回忆起战友,她对蚯蚓王的怒火腾地就冒了起来,如果不是这些胆大妄为的摸金校尉,自己的战友根本不会牺牲,同样,如果不是他们,南明与高大泉也不会跑到这地下洞天里等待死亡的来临。
深深的悲哀笼罩着张许,抱着张许,霍玉鸣感觉自己的这个同伴此时似乎非常虚弱。
进入地下以来,张许给她的印像总是坚韧而智慧的,许多让她这个优秀女警都害怕都没有办法的事情,她都轻松应对巧妙解决。然而,现在霍玉鸣怀里的张许却终于放下了全部面具,将内心中的惊惶与恐惧全都表现出来。但霍玉鸣隐隐觉得,她的痛哭除了是为青梅竹马的南明外,还有很大程度是为了生死未知的孟楼。
张许的悲哀很快感染了霍玉鸣,霍玉鸣实在是忍不住了,她觉得自己应该做些什么。
“阿许,别哭了!”当她目光移到旁边的一个地方时,忽然一个念头闪过,让她推开了张许。
“嗯……我知道……我们赶紧找到出路,然后找人来救他们!”张许一面擦干眼泪,一面说道:“现在不是哭的时候!”
“就算我们及时找到出路,也不可能及时把他们带到医院。”霍玉鸣目光炯炯:“这里!”
在她们身边不远的地方,有一个小小的圆形石槽,石槽上方的钟乳石不断地滴下水来,将石槽装得满满的。那钟乳上隐约有花纹,仔细看去像是一个“一”字。

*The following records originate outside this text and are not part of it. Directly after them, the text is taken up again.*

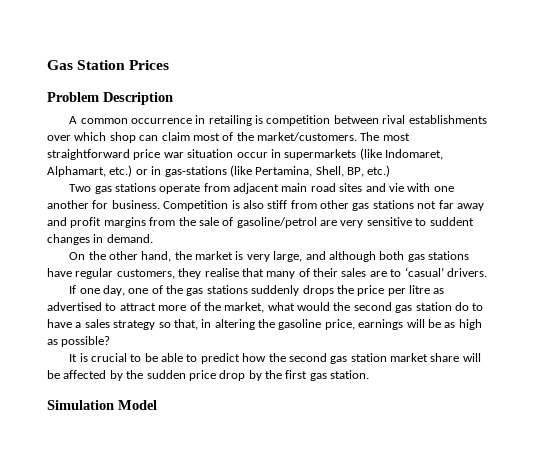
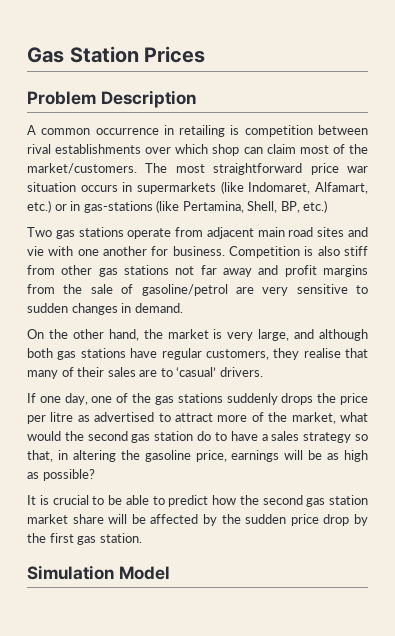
[236,152,268,158] occur -> [80,185,118,192] occurs
[47,166,106,177] Alphamart, -> [315,182,368,194] Alfamart,
[429,217,474,226] suddent -> [27,303,68,313] sudden

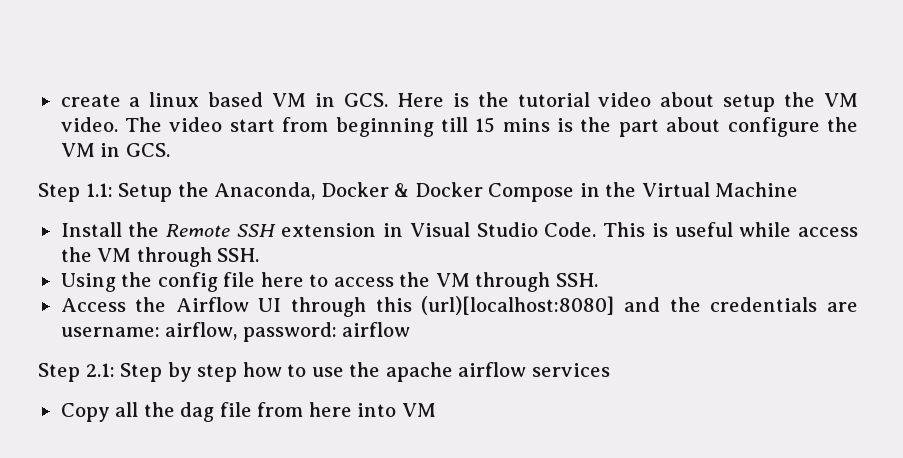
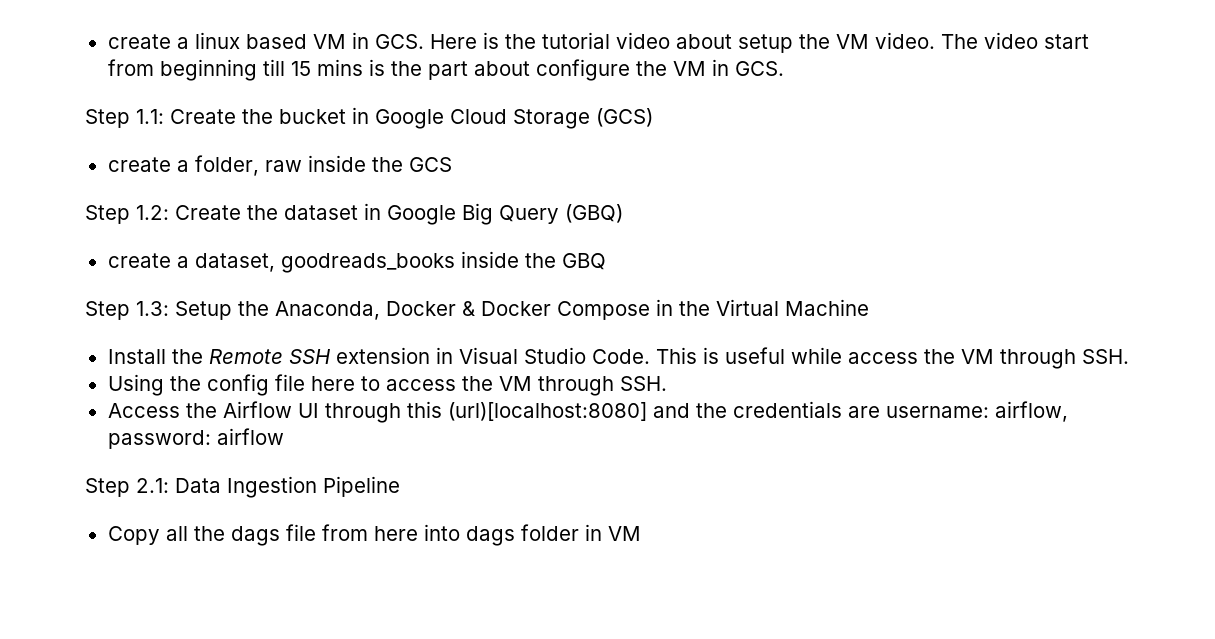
(113, 190) none -> [170,107,653,129] [107,155,452,176] [85,203,623,225] [107,251,606,273] [85,301,169,320] Create the bucket in Google Cloud Storage (GCS) // create a folder, raw inside the GCS // Step 1.2: Create the dataset in Google Big Query (GBQ) // create a dataset, goodreads_books inside the GBQ // Step 1.3:
[120,362,610,382] Step by step how to use the apache airflow services -> [175,476,400,498] Data Ingestion Pipeline
[180,402,215,422] dag -> [230,526,280,546] dags
(397, 410) none -> [465,524,602,546] dags folder in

石槽里的水有些浑浊,探灯照射下,里面还有些小微粒样的东西在沉浮不定。霍玉鸣来到那边上,也不管三七二十一,拿出自己装水的矿泉水瓶,将里面的水都倒掉,然后灌了半瓶石槽里的水。
“这……你这是……”
“给他们灌下这个!”霍玉鸣斩钉截铁地说道:“这就是那个什么泉水。”
张许惊愕地张开了嘴,霍玉鸣是怎么判断出这个就是那什么泉水的呢?
“我们这一路上来,看到了齐天大圣的庙,看到了十八层地狱的图,看到了神出鬼没的白骨精,现在又看到了子母河的水。”霍玉鸣神情严肃,一点都不像是在开玩笑:“我们警察在查案的时候坚信,所有的线索之间有必然的联系,既然这些是真的,那么那个什么泉水也肯定存在,而且肯定在离子母炉不远的地方!”
这是霍玉鸣从警察的角度解释自己的推测,虽然大胆,但不能说没有道理。张许还有些迟疑,这石槽里的水有些不干净,是从石钟乳上滴落下来的,他们喝了会不会加重,就像开始自己给南明灌下的药一样?